I'd assume that's the reason


I don’t think so. In the readme, they use a different var to point to the data used to create the spec. So they might write the above as (def hit-box-spec (ds/spec ::hit-box hit-box))


but it might have to do with these transformations, which I’m not using and don’t understand. that would make sense


hm what it is doing is more complex than this. my statement above that ::hit-box and hit-box-spec are interchangeable for valid? is wrong


@lee.justin.m side-effects are bad, I think the data-specs could benefit from a local-keys variant that doesn’t need to register the keys. data-specs are anyway not in align to the Spec filosophy of reusable keys, so why not go further down the road…


but for the original:

(ds/spec ::hit-box [number?])
can be written:
  {:name ::hit-box
   :spec [number?]})
… and as there are no keys, the :name can be omitted:
  {:spec [number?]})


to register that, you can say:

(s/def ::hit-box
    {:spec [number?]}))


@U055NJ5CC ah i see. i should be using the map syntax.


as for whether side effects are bad, that’s just the way spec works, right?


you have to register your spec with the registry


the thing i’m not getting right now is this:

(def banana-spec
  (ds/spec ::banana {:id integer?
                     :name string?}))
(st/registry #".*banana.*"))
=> ($banana/name$banana/id)


i see that the two subspec are registered, but why not the main banana spec?


if you try to put a map somewhere in the data-spec and don’t provide a :name, it will fail-fast:

  {:spec [[[[[[[{:a int?}]]]]]]]})
; CompilerException java.lang.AssertionError: Assert failed: spec must have a qualified name
; (qualified-keyword? n), compiling:(data_spec_test.cljc:380:3)


good question, not sure, maybe it should?


i just don’t even know how it works 🙂


basically i was expecting an unmunged given that i provided it that as the name of the spec. although i guess that’s consistent with the readme, now that i think about it. the only thing that got registered were the subspecs.


if there would be the local-keys, there would be no registering of any specs. that in mind, having a function called spec doing registration of the top-level would be bit odd.


there could be ds/def for that…


oh i see what you mean


… but (s/def ::name (ds/spec ..)) is the way to do it now.


because spec does (s/def ...) so we would expect it to cause a side effect


but here it’s just a function so we need to def it ourselves. okay. this is coming together for me.


I guess I thought there was a separate data structure for the specs.

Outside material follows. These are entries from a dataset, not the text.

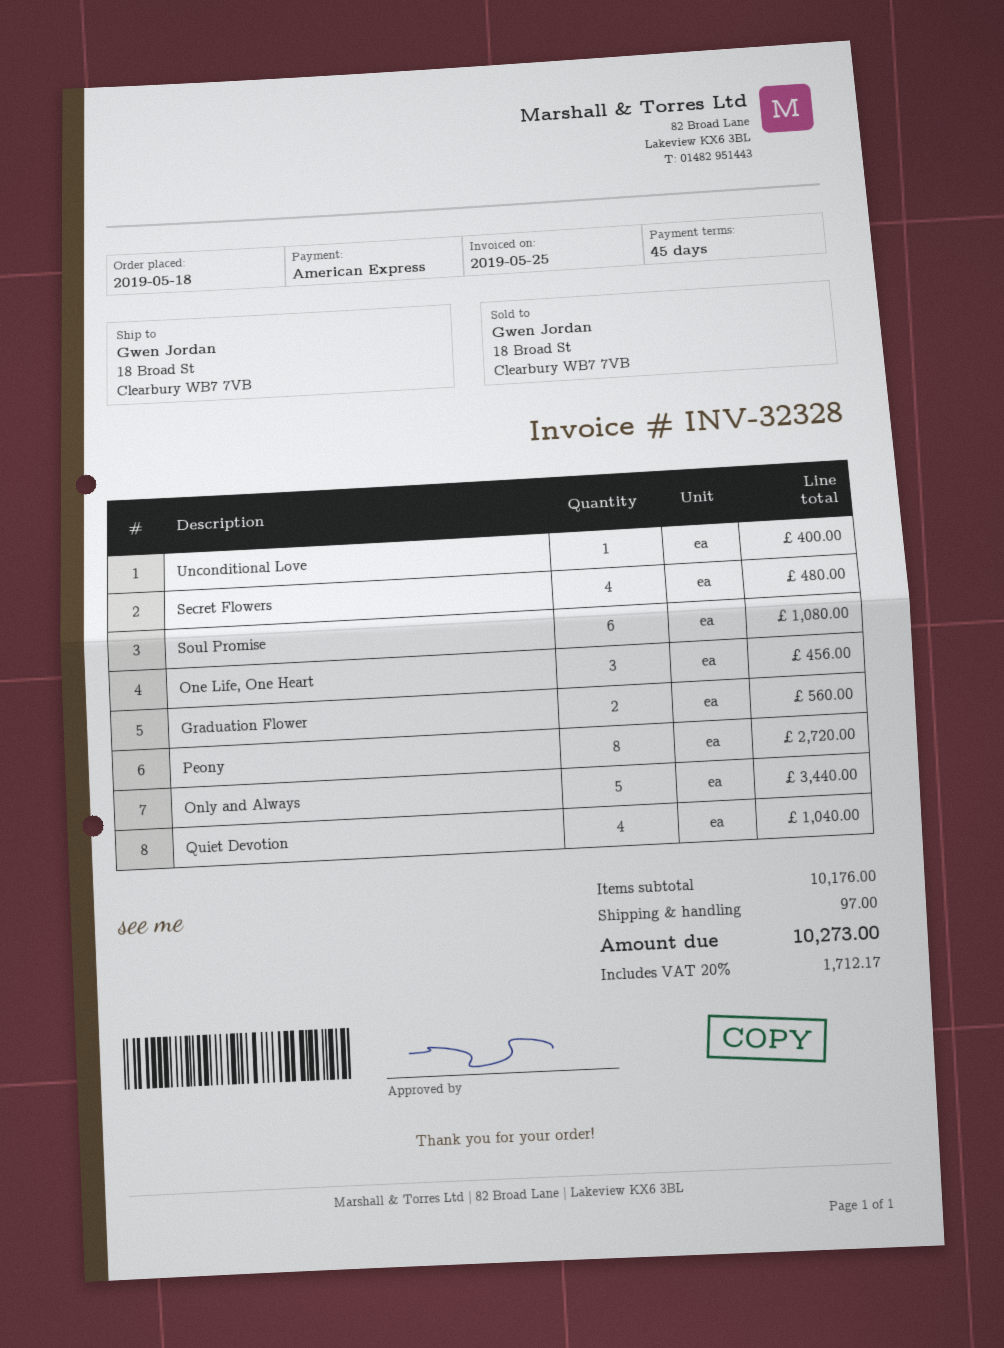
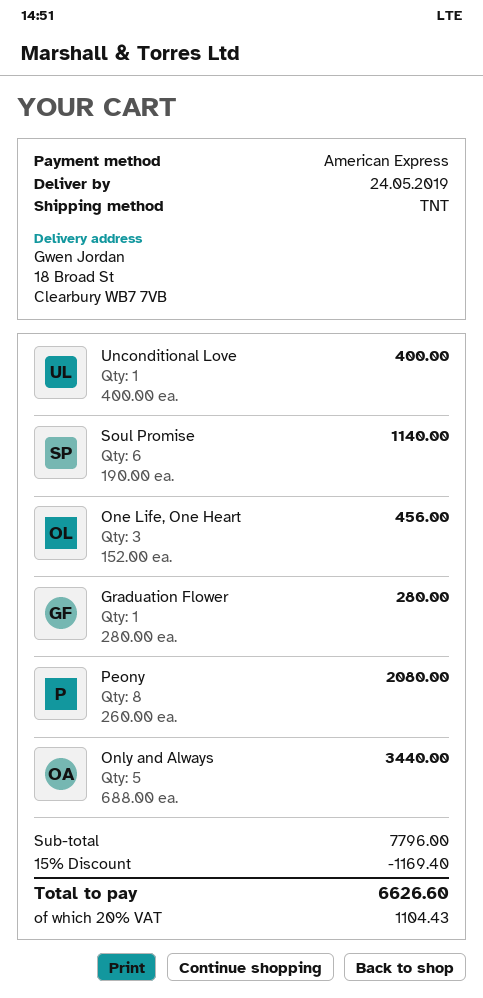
Secret Flowers: 4 for 480.00 -> none
Soul Promise: 6 for 1080.00 -> 6 for 1140.00
Graduation Flower: 2 for 560.00 -> 1 for 280.00
Peony: 8 for 2720.00 -> 8 for 2080.00
Quiet Devotion: 4 for 1040.00 -> none
subtotal: 10176.00 -> 7796.00
discount: none -> 15% = 1169.40
shipping: 97.00 -> none
tax: 20% = 1712.17 -> 20% = 1104.43
total: 10273.00 -> 6626.60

But they are just stored on normal vars?


the existence of the st/registry made me think this


all Specs are just values, you can store them in a Var.


(s/valid? string? "1")


(s/valid? (ds/spec {:spec [int?]}) [1 2 3])


.. unless you register them and get a name than can be used in s/keys. I think it’s the only one that requires a spec to be registered?


damn that is confusing 🙂


(s/valid? (s/coll-of int? :into []) [1 2 3])


basically, the thing that confused me is that if you do (s/def ::something ...) that will show up in the registry even it if isn’t meant to be used as a key but if you do (def something (ds/spec ...)) it doesn’t show up. but both work. i hadn’t appreciated the fact that nothing cares about the registry except for s/keys


btw, thanks for spec tools. i really really really prefer the self-documenting format of schema, and now i have my cake and eat it too


thanks! it’s kind of a roque lib, I hope the final version of spec will make much of it redundant.


what types of functions do you guys normally spec? do you spec utility functions?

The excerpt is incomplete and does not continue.